Peu avant sa mort, il y a quelques années, un vieil homme (appelons-le Maurice) m’a confié une histoire un peu magique. Quand ils étaient petits, ses enfants habitaient Roubaix avec leur mère. Maurice avait quitté sa femme en 1939, juste avant la guerre. A l’époque, dans les quartiers populaires de Roubaix, le Macapou passait le soir, de maison en maison, pour s’assurer que les enfants dormaient bien. Le Macapou était une sorte de cousin du Père Lustucru.
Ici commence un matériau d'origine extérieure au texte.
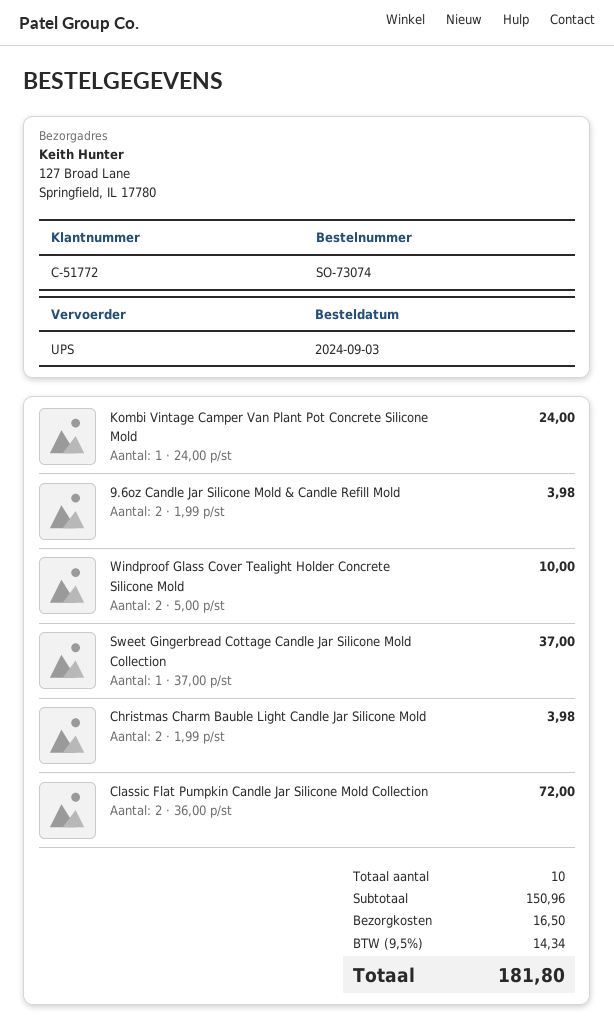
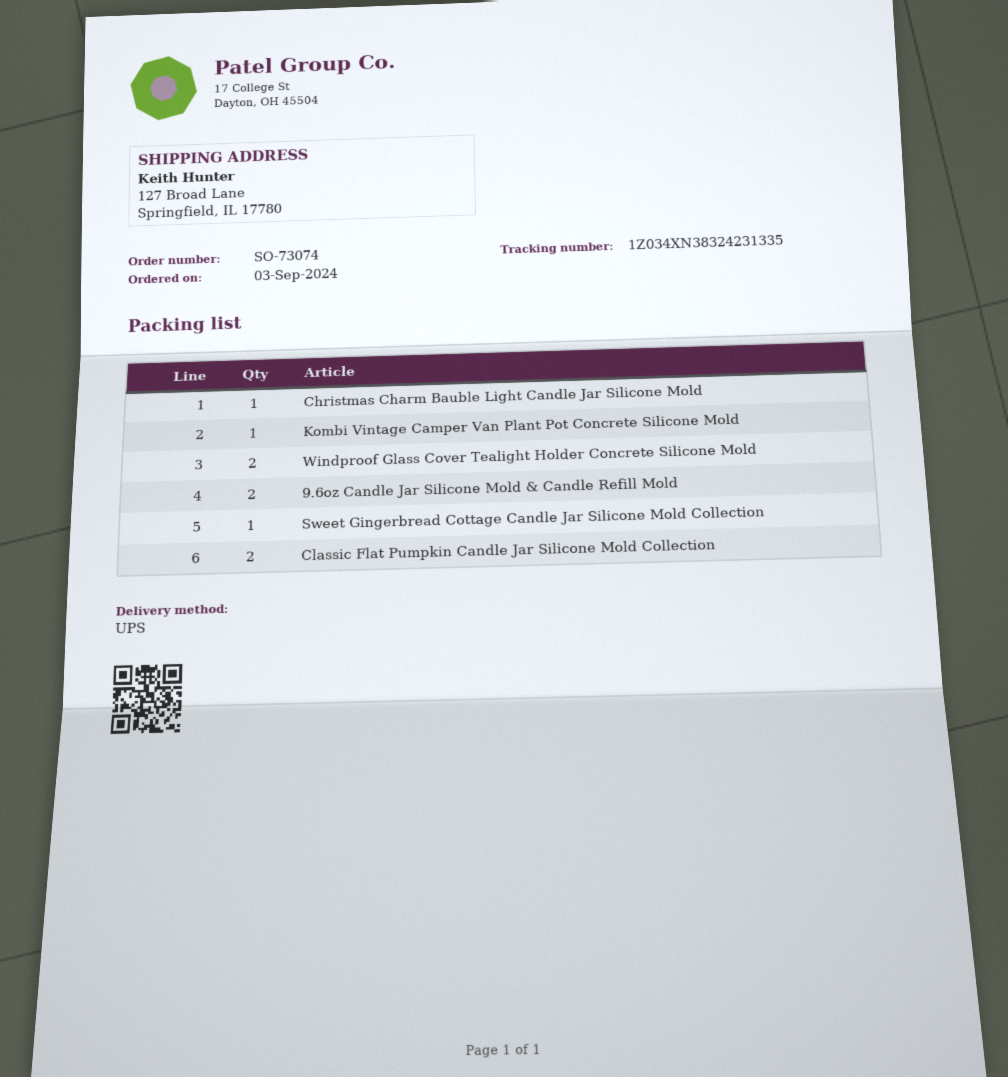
Christmas Charm Bauble Light Candle Jar Silicone Mold: 2 -> 1

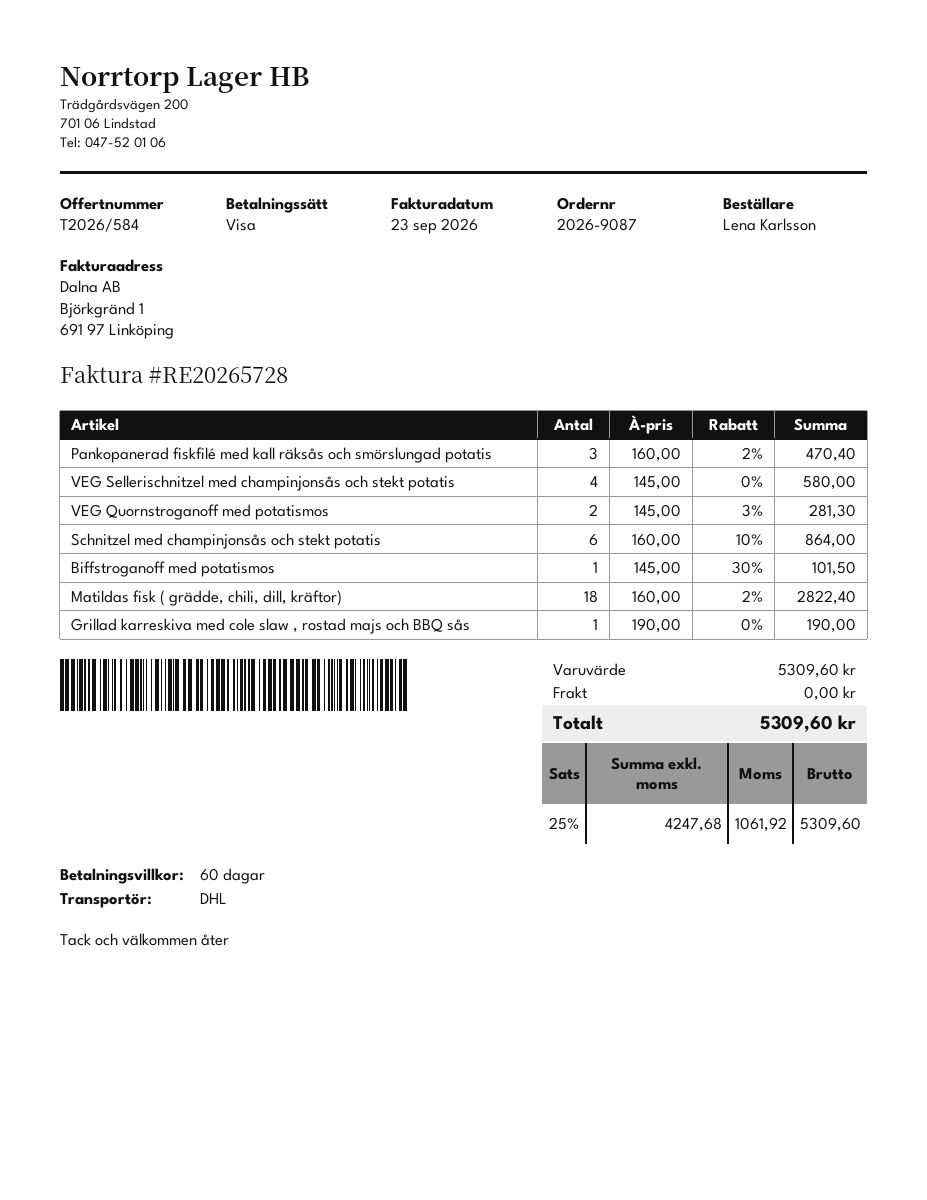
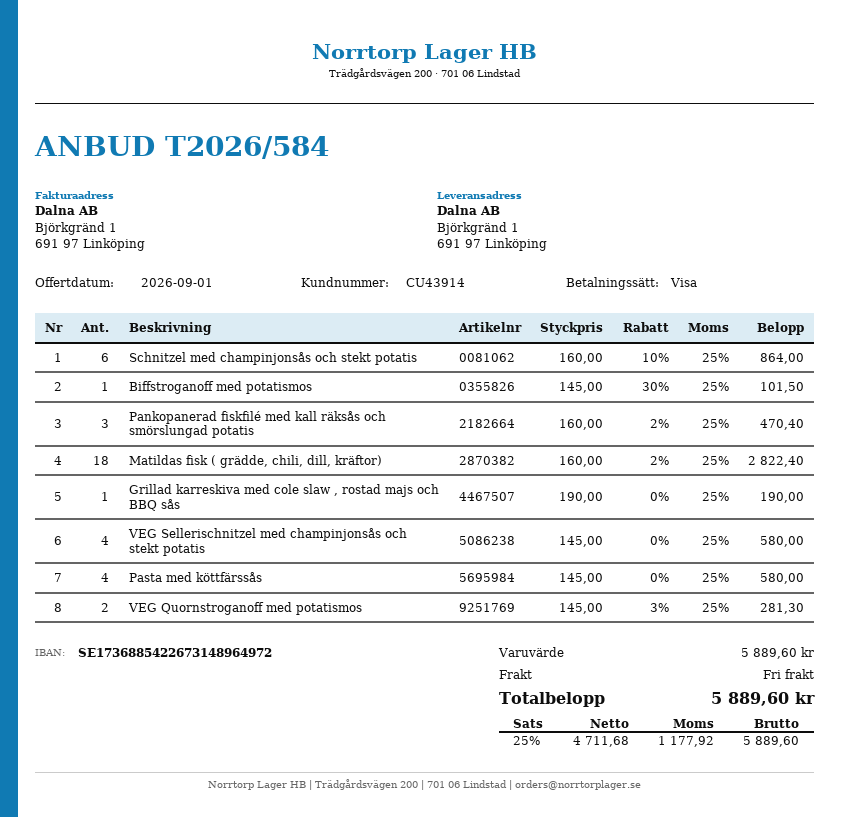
Pasta med köttfärssås: none -> 4 x 145.00 = 580.00
subtotal: 5309.60 -> 5889.60
net: 4247.68 -> 4711.68
tax: 25% = 1061.92 -> 25% = 1177.92
total: 5309.60 -> 5889.60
C’est ainsi que, pendant la guerre, Maurice s’est mis en tête d’être le Macapou pendant quelques jours pour établir un contact avec ses enfants qu’il ne voyait plus. Il vivait alors à Wattrelos, à quelques kilomètres de Roubaix. Un matin, il est allé voir le « p’tit Pierre », un de ses amis, qui habituellement faisait le Macapou dans le quartier du boulevard de Strasbourg, près du grand cimetière de Roubaix. « Je te remplace pendant une semaine » lui a t-il dit.
Pour Maurice, ce furent cinq jours de bonheur. Chaque soir, vers 19 heures, il commençait sa tournée. Il entrouvrait les portes des petites maisons d’ouvriers – dans ces quartiers où tout le monde se connaissait on ne fermait pas toujours les portes à clé – et lançait d’une voix caverneuse : « C’est le Macapou ! Est-ce que les enfants sont sages ici ? ». Généralement, les parents répondaient du fond du couloir : «Oui, tout va bien !». Maurice continuait alors sa ronde jusqu’à la porte suivante. Le p’tit Pierre avait marqué à la craie les maisons sans enfant, histoire de gagner du temps. Parfois, un des parents disait « Ah ! Macapou ! Les enfants sont très énervés ce soir ! ». Maurice sortait alors sa grosse voix et rugissait : « Attention, les enfants ! Il faut dormir maintenant, sinon, je monte vous croquer ! ». Ça marchait à tous les coups. Les gamins, terrorisés, se calmaient immédiatement. Vers 19 H 30 il arrivait devant la modeste maison de la rue Pellart, où vivaient ses enfants. Il n’osait pas se montrer, mais au moins, ils pouvaient l’entendre et, de la porte d’entrée, il reniflait leur odeur. Pendant cinq jours, le cœur à cent à l’heure, chaque soir Maurice a toqué à leur porte. « C’est le Macapou ! Les enfants sont sages ? ». Et chaque soir leur mère, son ex-femme, invisible dans la cuisine au fond de couloir, a répondu « Oui, oui Macapou ! Tu peux continuer ton chemin ! ». Jamais elle n’a reconnu sa voix. Une fois, une seule fois, il a entendu son fils glousser du fond de son lit : « Viens Macapou ! Moi, j’ai pas peur ! ». Ses deux sœurs ont pouffé de rire, et il a refermé la porte. Jamais il n’a osé monter le raide escalier qui lui aurait permis de retrouver ses enfants.
Lorsque Maurice, ému, m’a confié ce souvenir, il a ajouté qu’il avait souvent pensé que l’on pourrait rétablir cette tradition du Macapou. « Ce serait un service à rendre aux gens qui ne savent plus comment s’y prendre avec leurs enfants. Il faudrait distribuer des prospectus dans les boites aux lettres : «Le Macapou revient dans votre ville ! Chaque soir, tournée générale des familles pour faciliter l’endormissement des enfants».